What It Means: All of this evolution comes at a price, especially for third-party applications and brand marketing. Making more and broader requests of a supercharged Siri likely means less direct brand interaction within individual apps and messaging channels.

And with Apple having already enhanced or replaced certain third-party platforms with native functionalities — be it through Apple Pay, integrated health features on the Apple Watch, or advanced photo organization in the Photos app — there is a significant risk that certain third-party apps offering similar services may become redundant.
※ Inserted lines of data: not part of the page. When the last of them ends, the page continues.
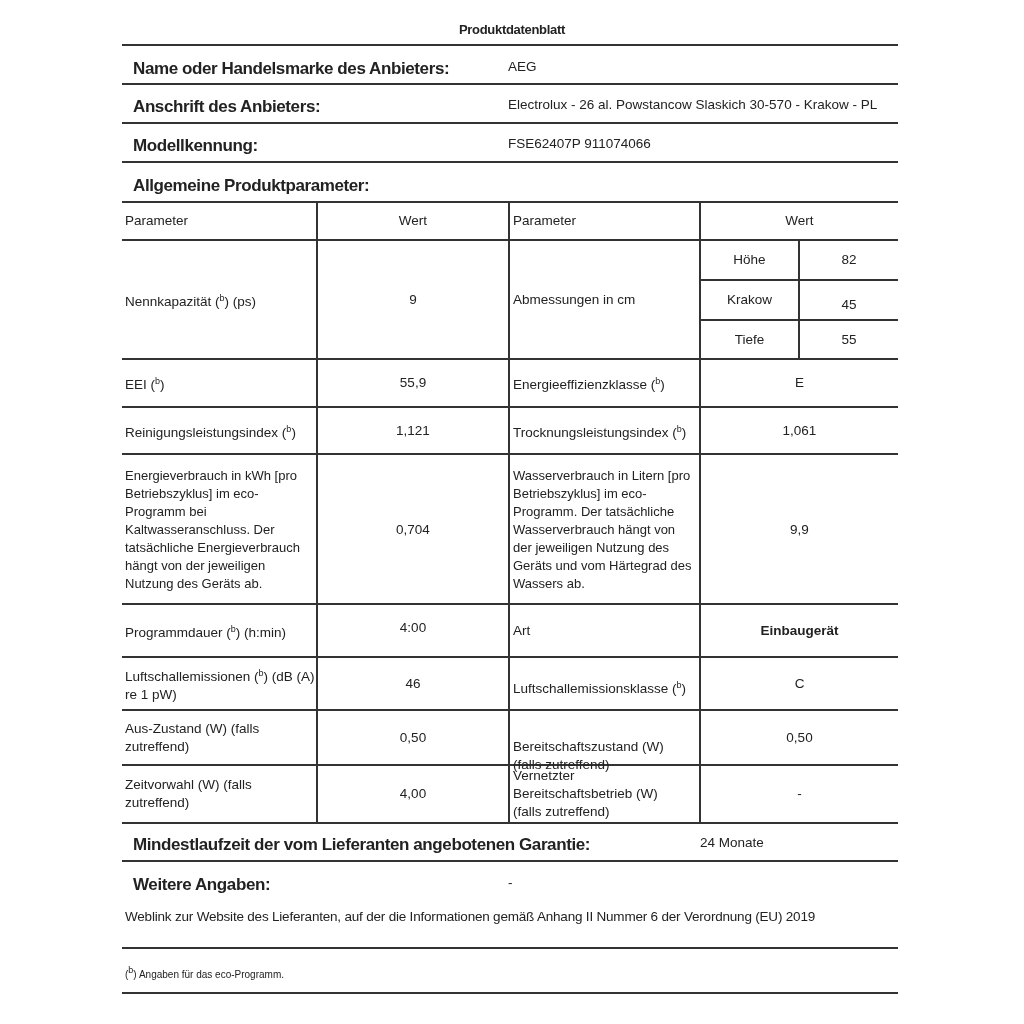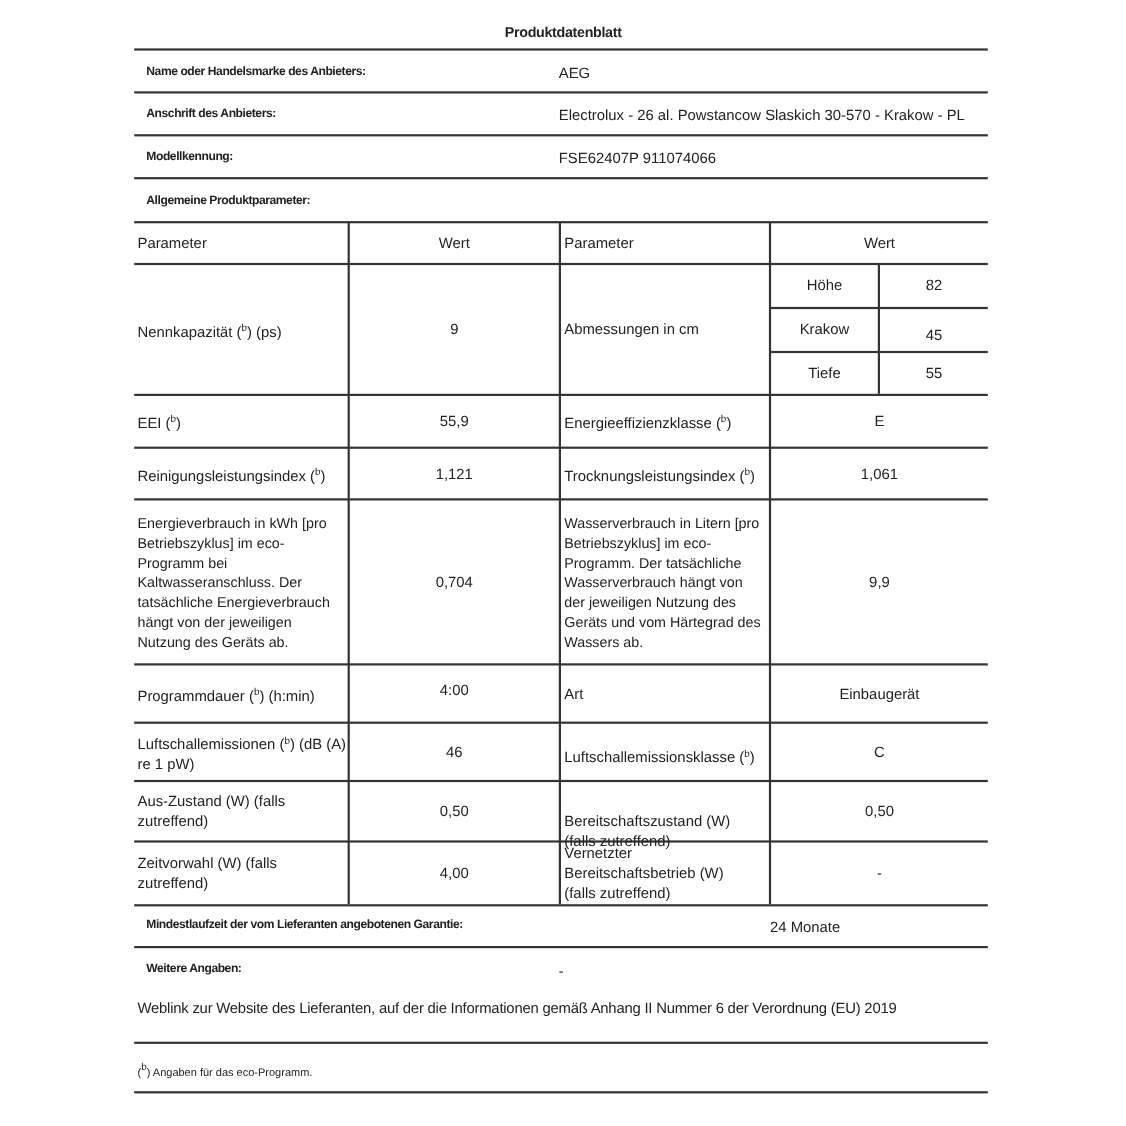--- a/index.html
+++ b/index.html
@@ -1,21 +1,21 @@
 <!DOCTYPE html>
 <html><head>
 <meta charset="utf-8">
 <style>
   html, body { margin: 0; padding: 0; background: #ffffff; }
   body { width: 1024px; height: 1024px; position: relative; font-family: "Liberation Sans", sans-serif; color: #222; overflow: hidden; }
   .abs { position: absolute; }
   .hline { position: absolute; left: 122px; width: 776px; height: 2px; background: #333; }
   .vline { position: absolute; width: 2px; background: #333; }
   .title { left: 0; width: 1024px; top: 22px; text-align: center; font-weight: bold; font-size: 13px; letter-spacing: -0.3px; }
-  .lbl { left: 125px; font-weight: bold; font-size: 11px; letter-spacing: -0.4px; padding-left: 8px; }
+  .lbl { left: 125px; font-weight: bold; font-size: 17px; letter-spacing: -0.4px; padding-left: 8px; }
   .val { left: 508px; font-size: 13.5px; }
   .cell { position: absolute; font-size: 13.5px; display: flex; align-items: center; line-height: 18px; }
   .center { justify-content: center; text-align: center; }
   .left { justify-content: flex-start; padding-left: 3px; }
   sup { font-size: 9px; vertical-align: 5px; }
   .small { font-size: 10px; }
 </style>
 </head>
 <body>
 
@@ -92,21 +92,21 @@
 <div class="cell left" style="left:122px; width:186px; top:456px; height:147px; font-size:13px;">Energieverbrauch in kWh [pro Betriebszyklus] im eco-Programm bei Kaltwasseranschluss. Der tatsächliche Energieverbrauch hängt von der jeweiligen Nutzung des Geräts ab.</div>
 <div class="cell center" style="left:318px; width:190px; top:456px; height:147px;">0,704</div>
 <div class="cell left" style="left:510px; width:184px; top:456px; height:147px; font-size:13px;">Wasserverbrauch in Litern [pro Betriebszyklus] im eco-Programm. Der tatsächliche Wasserverbrauch hängt von der jeweiligen Nutzung des Geräts und vom Härtegrad des Wassers ab.</div>
 <div class="cell center" style="left:701px; width:197px; top:456px; height:147px;">9,9</div>
 
 <div class="cell left" style="left:122px; width:190px; top:605px; height:51px;">
   <span><span>Programmdauer (</span><sup>b</sup><span>) (h:min)</span></span>
 </div>
 <div class="cell center" style="left:318px; width:190px; top:605px; height:45px;">4:00</div>
 <div class="cell left" style="left:510px; width:186px; top:605px; height:51px;">Art</div>
-<div class="cell center" style="left:701px; width:197px; top:605px; height:51px;">Einbaugerät</div>
+<div class="cell center" style="left:701px; width:197px; top:605px; height:51px;font-weight:bold;">Einbaugerät</div>
 
 <div class="cell left" style="left:122px; width:190px; top:658px; height:51px;">
   <span><span>Luftschallemissionen (</span><sup>b</sup><span>) (dB (A) re 1 pW)</span></span>
 </div>
 <div class="cell center" style="left:318px; width:190px; top:658px; height:51px;">46</div>
 <div class="cell left" style="left:510px; width:186px; top:658px; height:51px; padding-top:6px; box-sizing:border-box;text-align:center;">
   <span><span>Luftschallemissionsklasse (</span><sup>b</sup><span>)</span></span>
 </div>
 <div class="cell center" style="left:701px; width:197px; top:658px; height:51px;">C</div>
Brands must heed these developments closely as they portend a narrowing window of opportunity for third-party apps to carve out their niche before potentially being overtaken by Apple’s ever-expanding repertoire of built-in features.

Privacy Concerns and Adoption Speed (aka, It Won’t Happen Overnight)
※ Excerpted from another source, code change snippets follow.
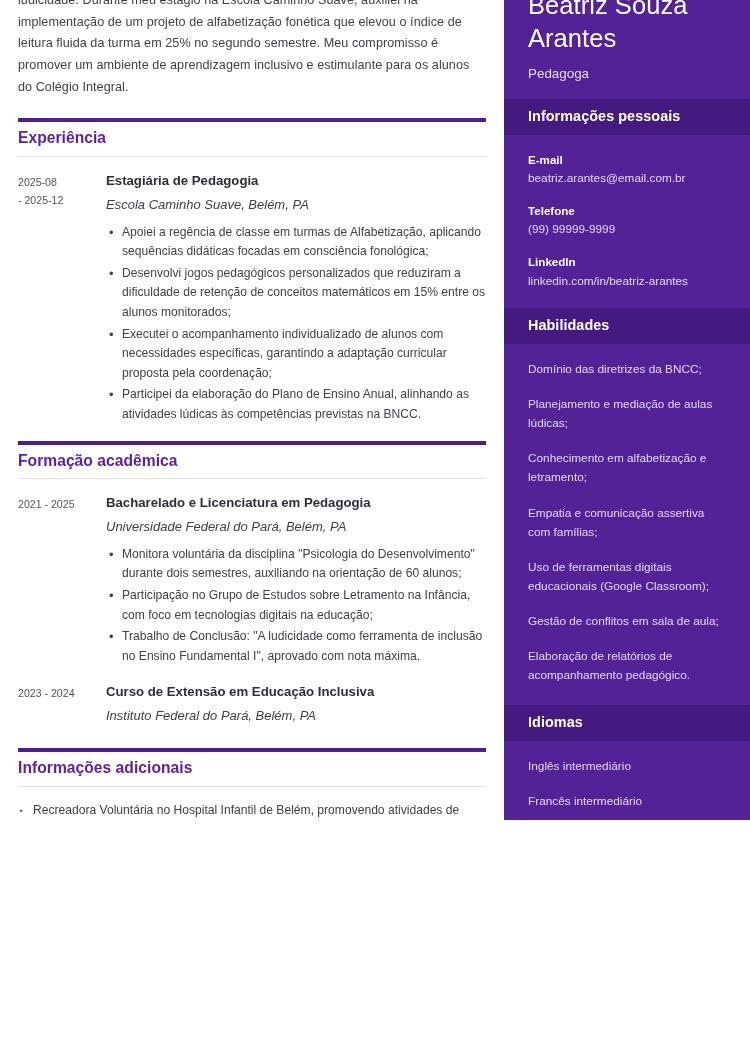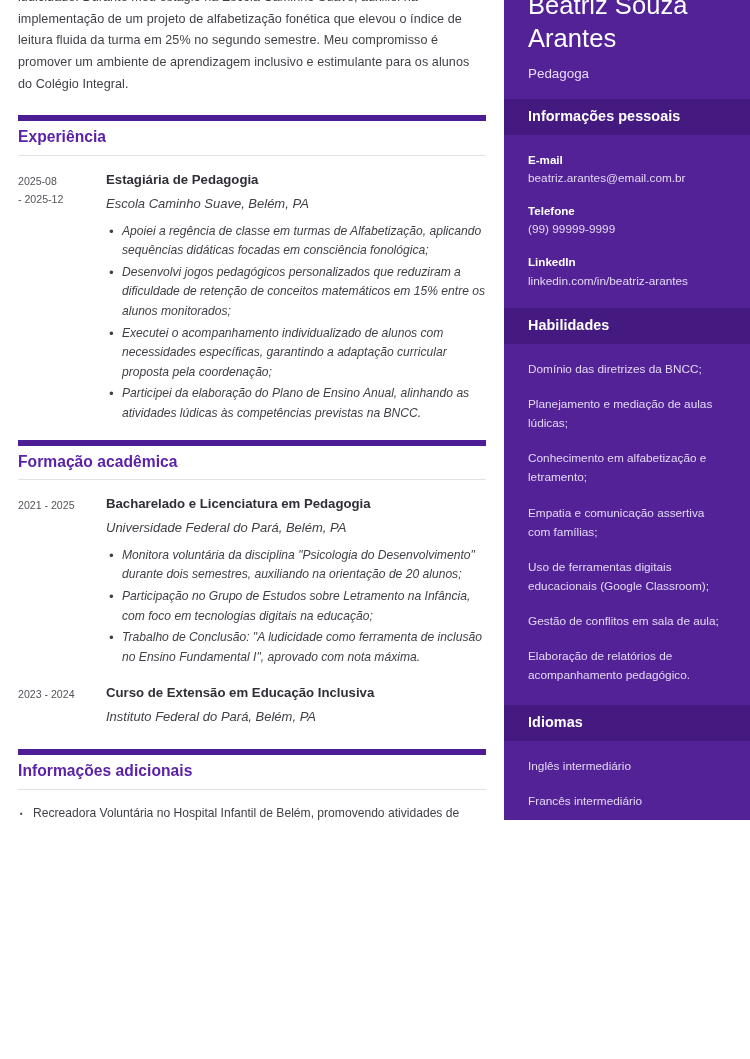--- a/index.html
+++ b/index.html
@@ -40,21 +40,21 @@
     color: #3f3f46;
     margin-bottom: 20px;
     letter-spacing: .005em;
   }
 
   
   .section {
     margin-bottom: 6px;
   }
   .section-head {
-    border-top: 6px solid #4c1d95;
+    border-top: 4px solid #4c1d95;
     border-bottom: 1px solid #e2e2e6;
     padding: 7px 0 8px 0;
     margin-bottom: 14px;
   }
   .section-head h2 {
     font-size: 15.6px;
     font-weight: bold;
     color: #5b21a8;
     letter-spacing: .003em;
     line-height: 1.2;
@@ -91,21 +91,20 @@
     font-style: italic;
     color: #3f3f46;
     line-height: 1.5;
     margin-bottom: 8px;
   }
 
   ul.bullets {
     list-style: none;
     margin: 0;
     padding: 0;
-    font-style: italic;
   }
   ul.bullets li {
     position: relative;
     padding-left: 16px;
     font-size: 12.1px;
     line-height: 1.62;
     color: #3f3f46;
     margin-bottom: 2px;
   }
   ul.bullets li::before {
@@ -247,21 +246,21 @@
       <div class="section-head">
         <h2>Formação acadêmica</h2>
       </div>
 
       <div class="entry">
         <div class="entry-dates">2021  - 2025</div>
         <div class="entry-body">
           <div class="entry-title">Bacharelado e Licenciatura em Pedagogia</div>
           <div class="entry-org">Universidade Federal do Pará, Belém, PA</div>
           <ul class="bullets">
-            <li>Monitora voluntária da disciplina "Psicologia do Desenvolvimento" durante dois semestres, auxiliando na orientação de 20 alunos;</li>
+            <li>Monitora voluntária da disciplina "Psicologia do Desenvolvimento" durante dois semestres, auxiliando na orientação de 60 alunos;</li>
             <li>Participação no Grupo de Estudos sobre Letramento na Infância, com foco em tecnologias digitais na educação;</li>
             <li>Trabalho de Conclusão: "A ludicidade como ferramenta de inclusão no Ensino Fundamental I", aprovado com nota máxima.</li>
           </ul>
         </div>
       </div>
 
       <div class="entry">
         <div class="entry-dates">2023  - 2024</div>
         <div class="entry-body">
           <div class="entry-title">Curso de Extensão em Educação Inclusiva</div>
What We Saw: The announcement of Apple Intelligence emphasized privacy at its core, introducing Private Cloud Compute as “a brand new standard for privacy in AI” in which the system prioritizes on-device processing but can fall back on server-based models that run on dedicated Apple silicon servers for larger computational needs. It also offers sufficient transparency for independent auditing of these security measures.

In terms of timing, Apple Intelligence won’t be available in beta until the fall, and then only on the newest generation of devices.

What It Means: Privacy and responsible AI are the elephants in the room. Some big products (the Rabbit R1) and technologies (Google AI Overviews) ended up being vaporware or marred by problematic rollouts.

Apple tends to put its money where its mouth is, and nearly every iteration of iOS since iOS 5 has enabled more flexibility, interoperability, and integration between third-party apps, safely and securely brokered by iOS. But we’ll just have to wait and see how advanced and frictionless this is and whether Apple’s bold privacy claims hold true once the technology gets into many human hands. That’s the real bar to clear.

Beyond that, it’ll take time for the market to catch up. Your users might have the newest iPhone 15 Pro but an ancient iPad and no Apple Watch or Vision Pro, so the cross-device paradigm shift won’t immediately come to fruition for most consumers.

Taking advantage of this lead time is essential, however, and for savvy business leaders the work starts now to prepare for the inevitable shifts ahead.

Conclusion

For those reading between the lines amid a relatively understated WWDC, Apple announced that major changes are coming. But there’s some runway, so you can get ahead of these changes now. Whether that entails exploiting new business-to-employee interfaces or discerning fresh consumer touchpoints, the objective remains clear: facilitate fluidity across devices and personal contexts while safeguarding your app’s unique value propositions against native functionalities.

Apple’s keynote presentation of a multi-device, personalized, AI/ML-enabled ecosystem provides a roadmap. Real-world "limitations" will offer breathing space for strategizing — a chance to choose to stay on the cutting edge without rushing heedlessly.

As WillowTree and others in the industry navigate this landscape in the coming months, leveraging insights from Apple's Worldwide Developers Conference 2024 will be paramount in steering toward innovation, growth, and leadership in digital product development.